I remember it being good, but I don't remember it being quite as good as it really is. The Closing of the American Mind may just be the best book every written on the cultural catastrophe in the midst of which we find ourselves. The only thing mitigating the book's prophetic status is that it was written in medias res, unlike, for example, Richard Weaver's Ideas Have Consequences, which founded its prophecy of the decline of the West on observations of the crisis when it was in its embryonic form.
Bloom's observations came after the thing had been born, when its depraved behavior had already manifested itself, and after its depradations had already begun to tell. Still his foresight is astounding.
There is this comment about the ultimate conflict between the two sole values of the cultural left: freedom and equality, as it has manifested itself in the issue of pornography:
The sexual revolution marched under the banner of freedom, feminism under that of equality. Although they went arm in arm for a while, their differences eventually put them at odds with one each other, as Tocqueville said freedom and equality would always be. This is manifest in the squabble over pornography, which pits liberated sexual desire against feminist resentment about stereotyping. We are presented with the amusing spectacle of pornography clad in armor borrowed from the heroic struggles for freedom of speech, and using Miltonic rhetoric, doing battle with feminism, newly draped in the robes of community morality, using arguments associated with conservatives who defend traditional sex roles, and also defying an authoritative tradition in which it was taboo to suggest any relation between what a person reads and sees and his sexual practices. In the background stand the liberals, wringing their hands in confusion because they wish to favor both sides and cannot.After all, we don't want to be too terribly consistent in our left-wing values. A little reflection, with the help of an ancient playwright, will show just what that would mean:
But some of the harshness of nature asserted itself beneath the shattered conventions: the young were more apt to profit from the revolution than the old, the beautiful more than the ugly. The old veil of discretion had had the effect of making these raw and ill-distributed natural advantages less important in life and marriage. But now there was little attempt to apply egalitarian just in these matters, as did Aristophanes' older Athenian women who [in his play The Assembly of Women], because of their very repulsiveness, had a right to enjoy handsome young men before beautiful young women did. The undemocratic aspects of free sex were compensated for in our harmless and mildly ridiculous way: "Beauty is in the eye of the beholder" was preached more vigorously than formerly; the cosmetics industry had a big boom; and education and therapy in the style of Masters and Johnson, promising great orgasms to every subscriber, became common. My favorite was a course in sex for the elderly given at a local YMCA and advertised over the radio with the slogan "Use It or Lose It."And dare we mention the disparate effects of the sexual revolution on the rich and the poor? Angelina Jolie can have a preemptive double mastectomy, announce it to the world as if other women should do the same thing, and not bother to mention the fact that very few of the women she apparently thinks should follow her example have anything close to the means to afford either the procedure itself (which health insurance would not cover) or the pricey reparative surgery she utilized to hide the fact that she unhid to the world.
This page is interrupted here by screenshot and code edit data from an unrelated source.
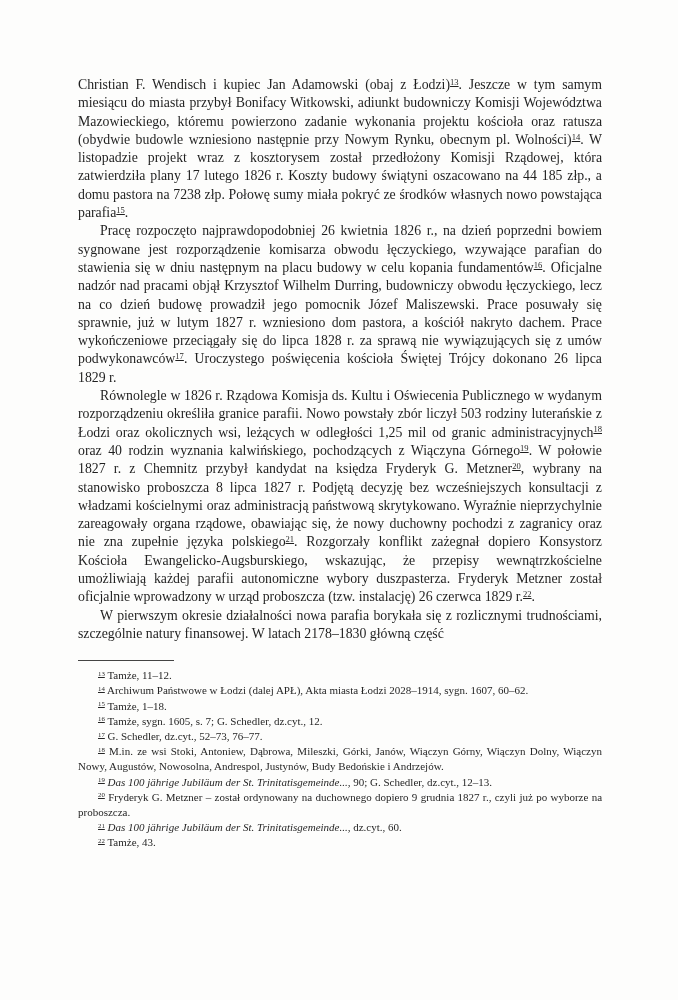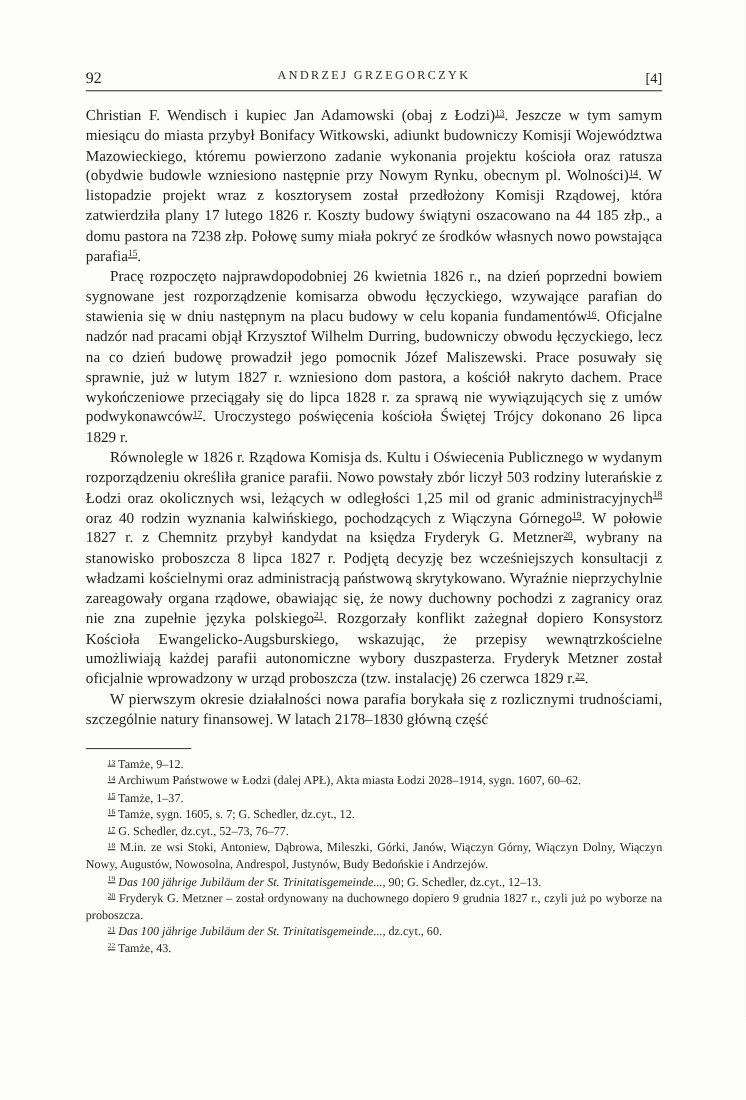"92" div.pagehead { html: <div> <span>92</span> <span>ANDRZEJ GRZEGORCZYK</span> <span>[4]</span> </div> -> none }
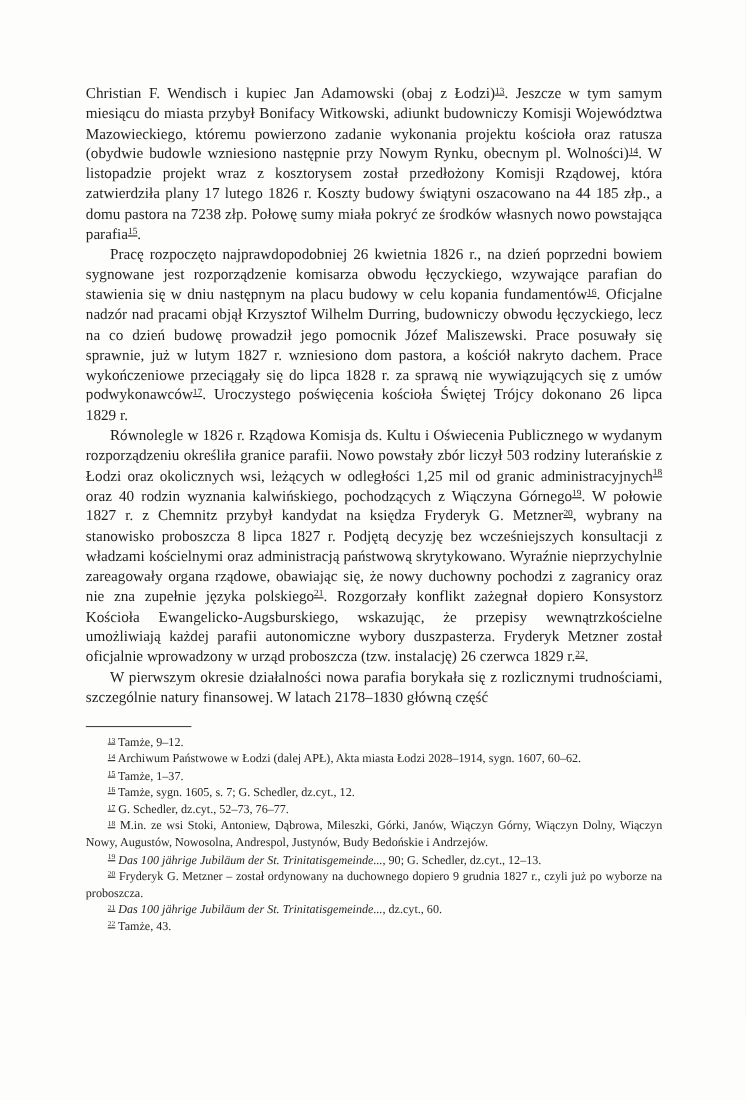"Tamże, 9–12." span { text: 9 -> 11 }
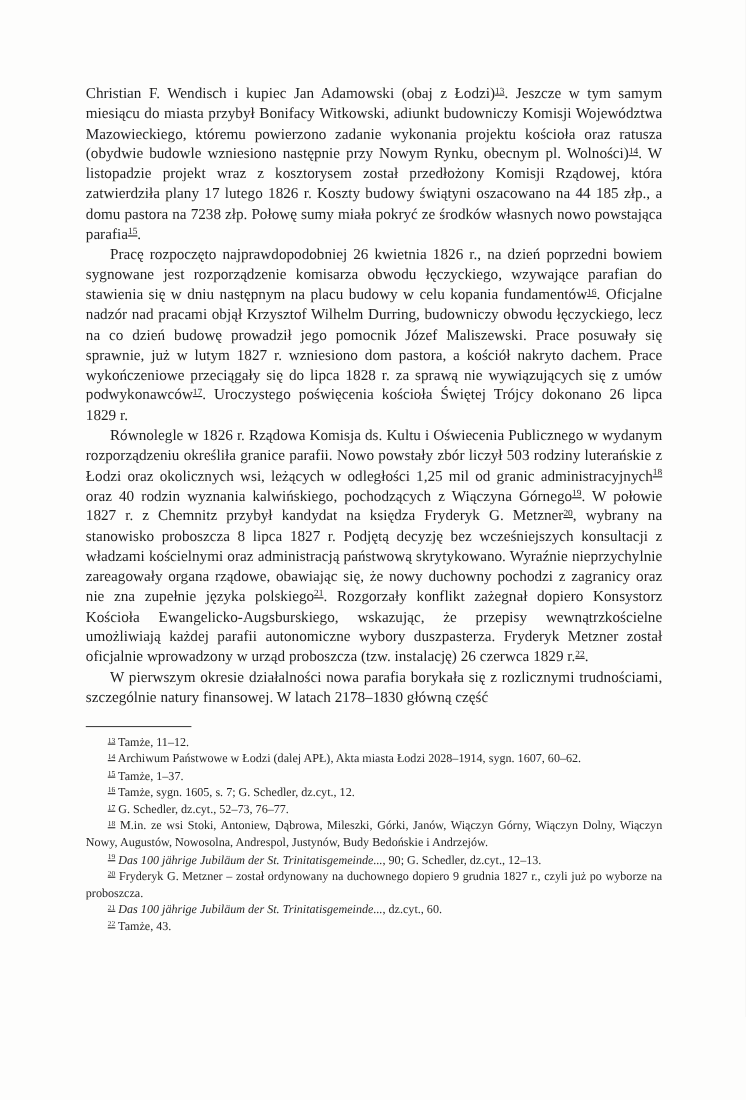"Tamże, 1–37." span { text: 37 -> 18 }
Get a copy and weep—either because you agree with it and lament what is happening to your culture—or because you disagree with it and can't deny what he has to say.
3 comments:
Martin,
Well, I can certainly see why vigorous debate about pornography demonstrates that civilization is collapsing, and our only hope for salvation is to put women back in their place, and get all uptight about sex again. And I'm not sure what you think the sexual revolution has to do with breast cancer treatment. Based solely on your post, though, I would assume you welcome Obamacare for finally making health insurance nearly universal.
Martin,
> In the background stand the liberals, wringing their hands in confusion because they wish to favor both sides and cannot.
Really? I haven't noticed that liberals have any problem with playing two sides of an issue. Eventually, one side has to lose, but that doesn't mean you can't smile and pretend both sides actually won.
Bloom's book was brilliant 25 years ago, but reading it required (and requires) some minimum grounding in history and philosophy. 25 years later, with America's K-12 educational system being what it is, I doubt any book with references to Aristophanes will be any more impactful.